Structured diff data:
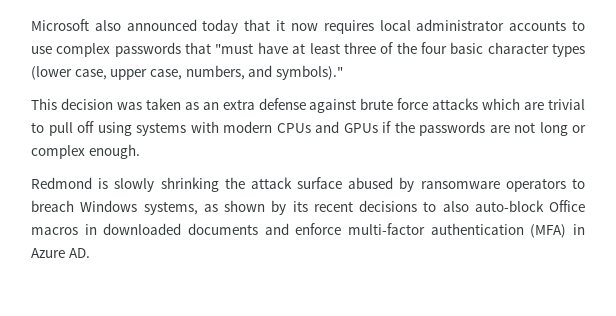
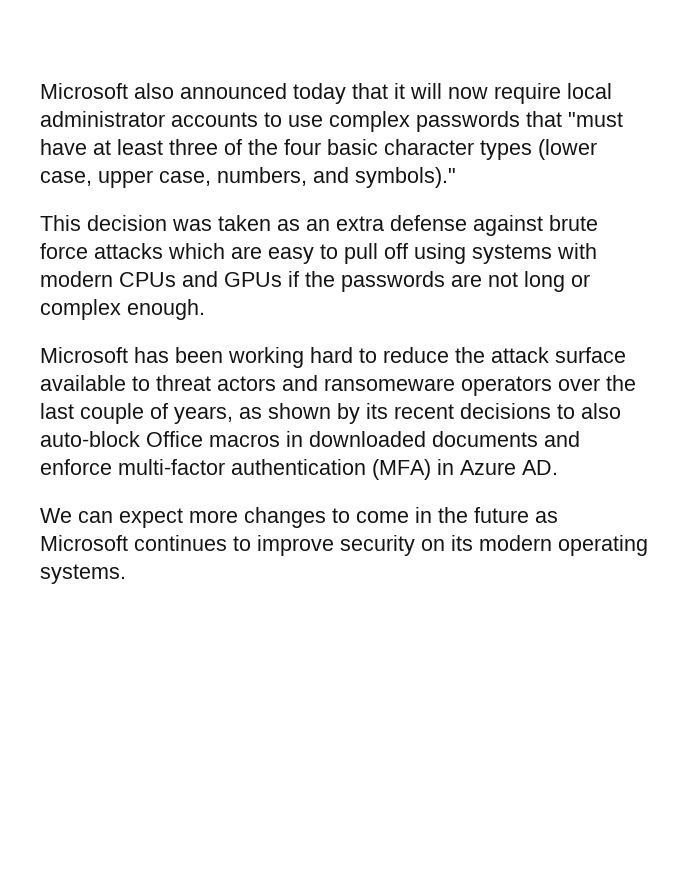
- Microsoft also announced today that it now requires local administrator accounts to use complex passwords that "must have at least three of the four basic character types (lower case, upper case, numbers, and symbols)."
+ Microsoft also announced today that it will now require local administrator accounts to use complex passwords that "must have at least three of the four basic character types (lower case, upper case, numbers, and symbols)."
- This decision was taken as an extra defense against brute force attacks which are trivial to pull off using systems with modern CPUs and GPUs if the passwords are not long or complex enough.
+ This decision was taken as an extra defense against brute force attacks which are easy to pull off using systems with modern CPUs and GPUs if the passwords are not long or complex enough.
- Redmond is slowly shrinking the attack surface abused by ransomware operators to breach Windows systems, as shown by its recent decisions to also auto-block Office macros in downloaded documents and enforce multi-factor authentication (MFA) in Azure AD.
+ Microsoft has been working hard to reduce the attack surface available to threat actors and ransomeware operators over the last couple of years, as shown by its recent decisions to also auto-block Office macros in downloaded documents and enforce multi-factor authentication (MFA) in Azure AD.
+ We can expect more changes to come in the future as Microsoft continues to improve security on its modern operating systems.

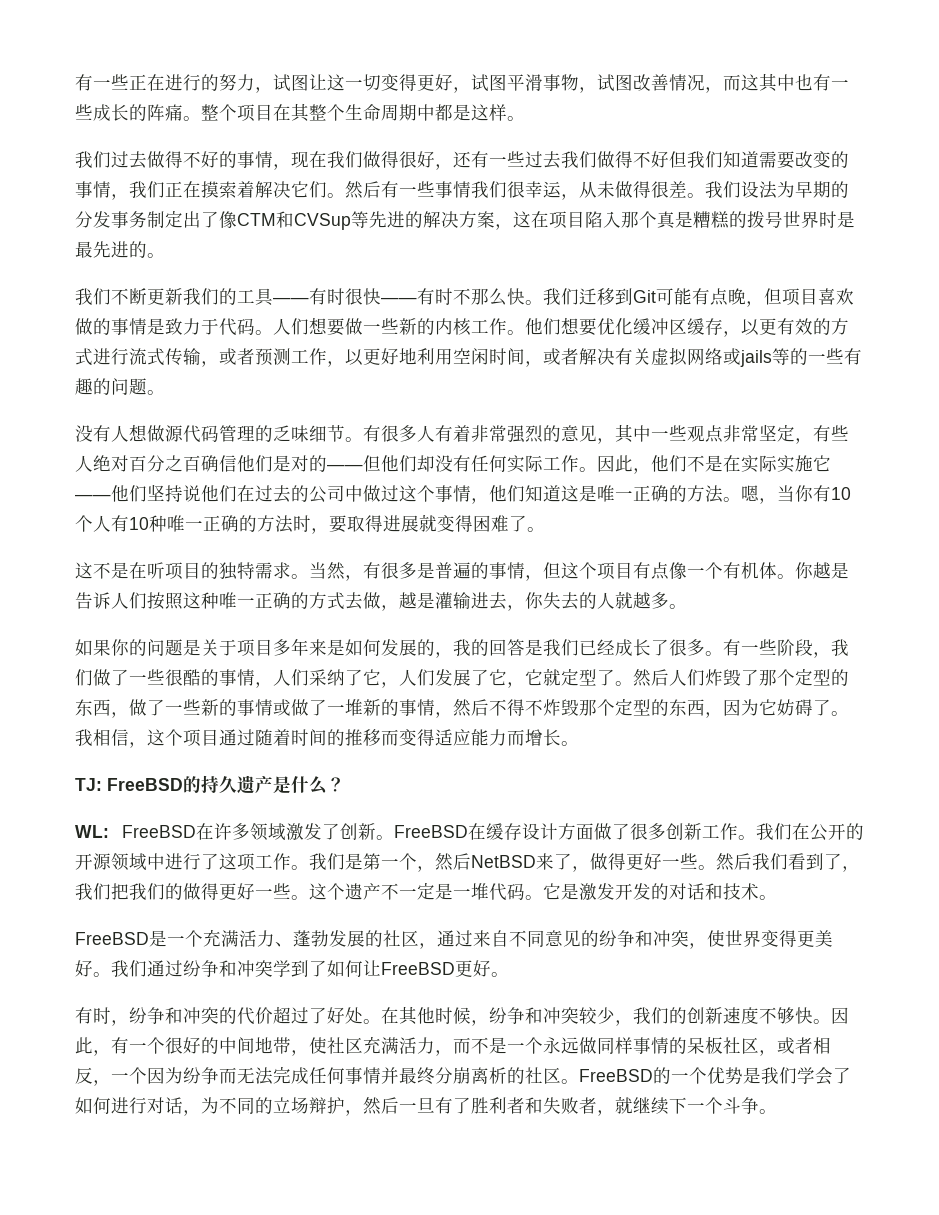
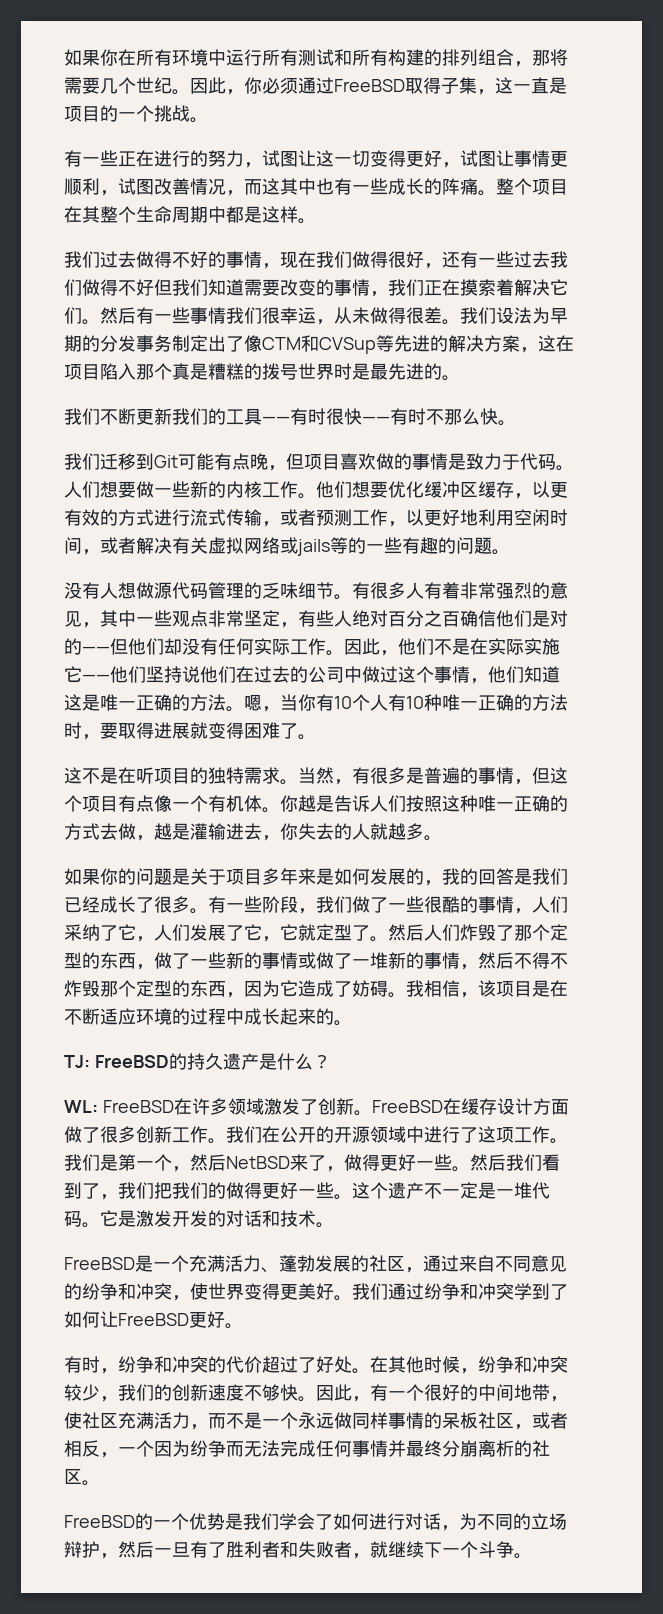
+ 如果你在所有环境中运行所有测试和所有构建的排列组合，那将需要几个世纪。因此，你必须通过FreeBSD取得子集，这一直是项目的一个挑战。
- 有一些正在进行的努力，试图让这一切变得更好，试图平滑事物，试图改善情况，而这其中也有一些成长的阵痛。
+ 有一些正在进行的努力，试图让这一切变得更好，试图让事情更顺利，试图改善情况，而这其中也有一些成长的阵痛。
- 我们不断更新我们的工具——有时很快——有时不那么快。我们迁移到Git可能有点晚，但项目喜欢做的事情是致力于代码。
+ 我们不断更新我们的工具——有时很快——有时不那么快。
+ 我们迁移到Git可能有点晚，但项目喜欢做的事情是致力于代码。
- 然后人们炸毁了那个定型的东西，做了一些新的事情或做了一堆新的事情，然后不得不炸毁那个定型的东西，因为它妨碍了。我相信，这个项目通过随着时间的推移而变得适应能力而增长。
+ 然后人们炸毁了那个定型的东西，做了一些新的事情或做了一堆新的事情，然后不得不炸毁那个定型的东西，因为它造成了妨碍。我相信，该项目是在不断适应环境的过程中成长起来的。
- 因此，有一个很好的中间地带，使社区充满活力，而不是一个永远做同样事情的呆板社区，或者相反，一个因为纷争而无法完成任何事情并最终分崩离析的社区。FreeBSD的一个优势是我们学会了如何进行对话，为不同的立场辩护，然后一旦有了胜利者和失败者，就继续下一个斗争。
+ 因此，有一个很好的中间地带，使社区充满活力，而不是一个永远做同样事情的呆板社区，或者相反，一个因为纷争而无法完成任何事情并最终分崩离析的社区。
+ FreeBSD的一个优势是我们学会了如何进行对话，为不同的立场辩护，然后一旦有了胜利者和失败者，就继续下一个斗争。

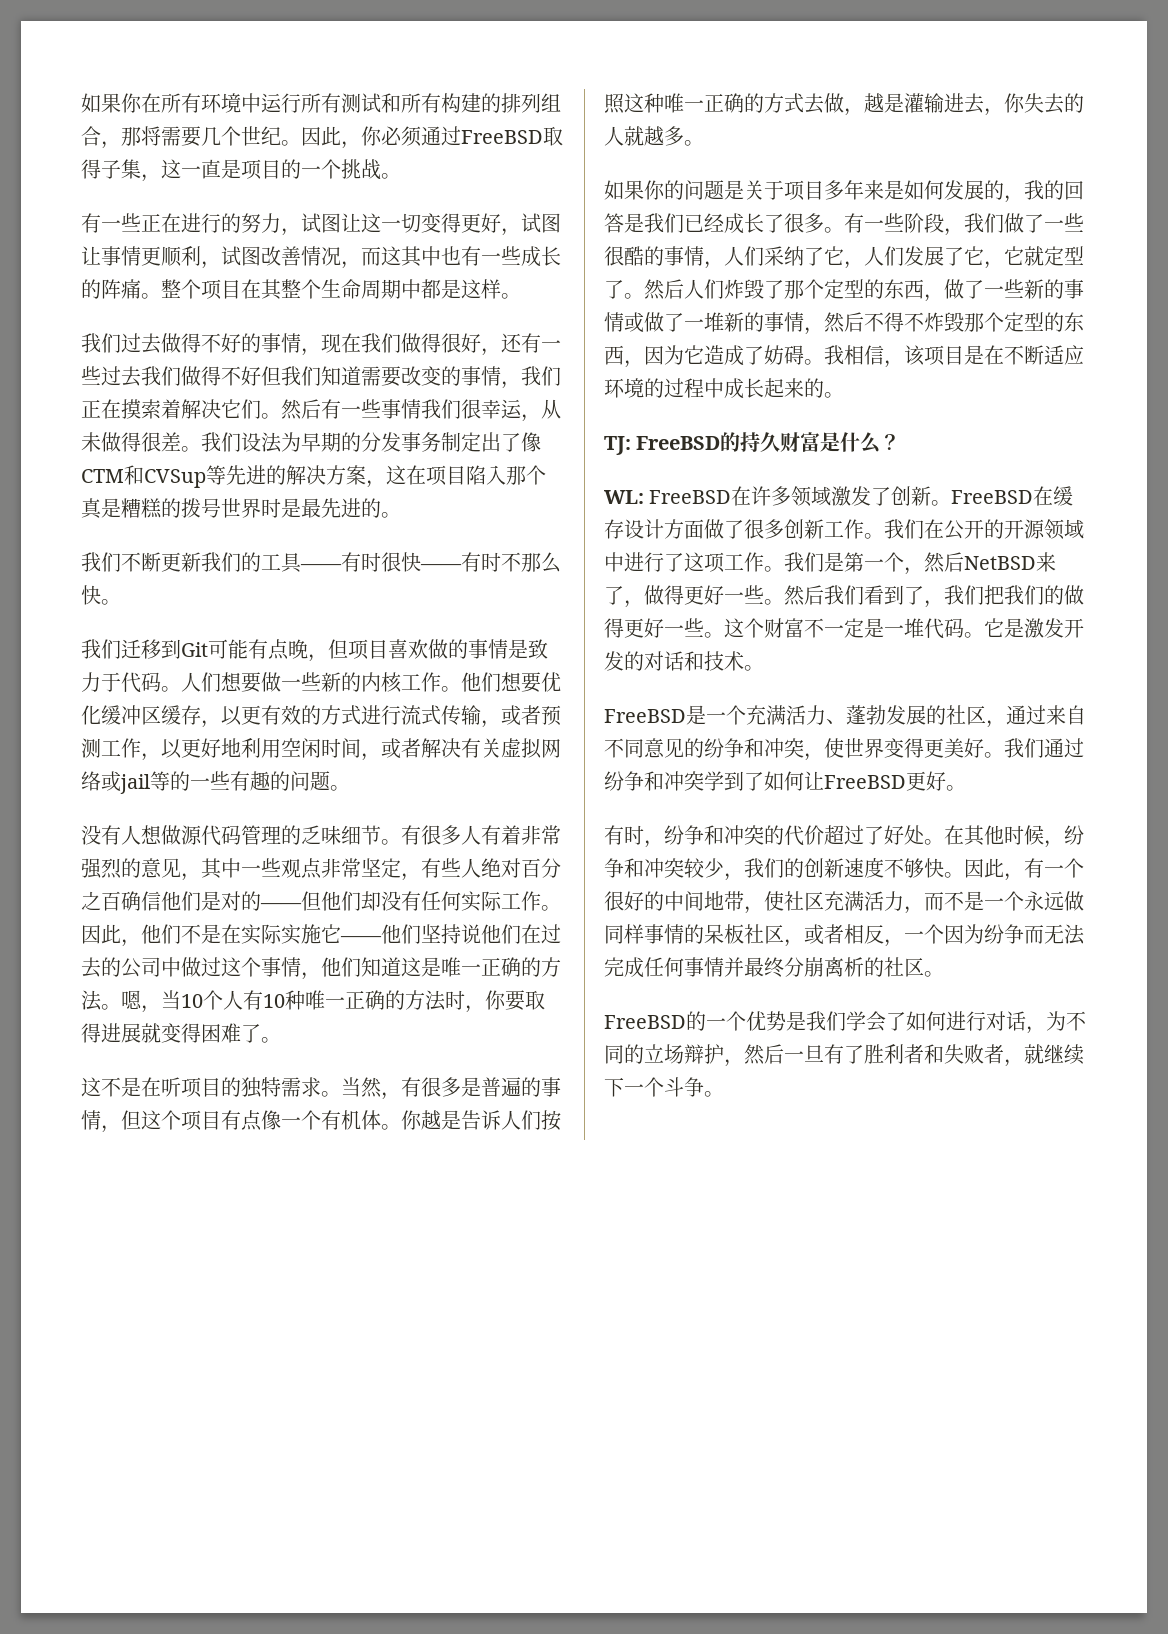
- 他们想要优化缓冲区缓存，以更有效的方式进行流式传输，或者预测工作，以更好地利用空闲时间，或者解决有关虚拟网络或jails等的一些有趣的问题。
+ 他们想要优化缓冲区缓存，以更有效的方式进行流式传输，或者预测工作，以更好地利用空闲时间，或者解决有关虚拟网络或jail等的一些有趣的问题。
- 嗯，当你有10个人有10种唯一正确的方法时，要取得进展就变得困难了。
+ 嗯，当10个人有10种唯一正确的方法时，你要取得进展就变得困难了。
- TJ: FreeBSD的持久遗产是什么？
+ TJ: FreeBSD的持久财富是什么？
- 这个遗产不一定是一堆代码。
+ 这个财富不一定是一堆代码。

▸ The problem: Look over the records. Copy the lines that include the word "symbols".

▸ Exercise response:
- Microsoft also announced today that it now requires local administrator accounts to use complex passwords that "must have at least three of the four basic character types (lower case, upper case, numbers, and symbols)."
+ Microsoft also announced today that it will now require local administrator accounts to use complex passwords that "must have at least three of the four basic character types (lower case, upper case, numbers, and symbols)."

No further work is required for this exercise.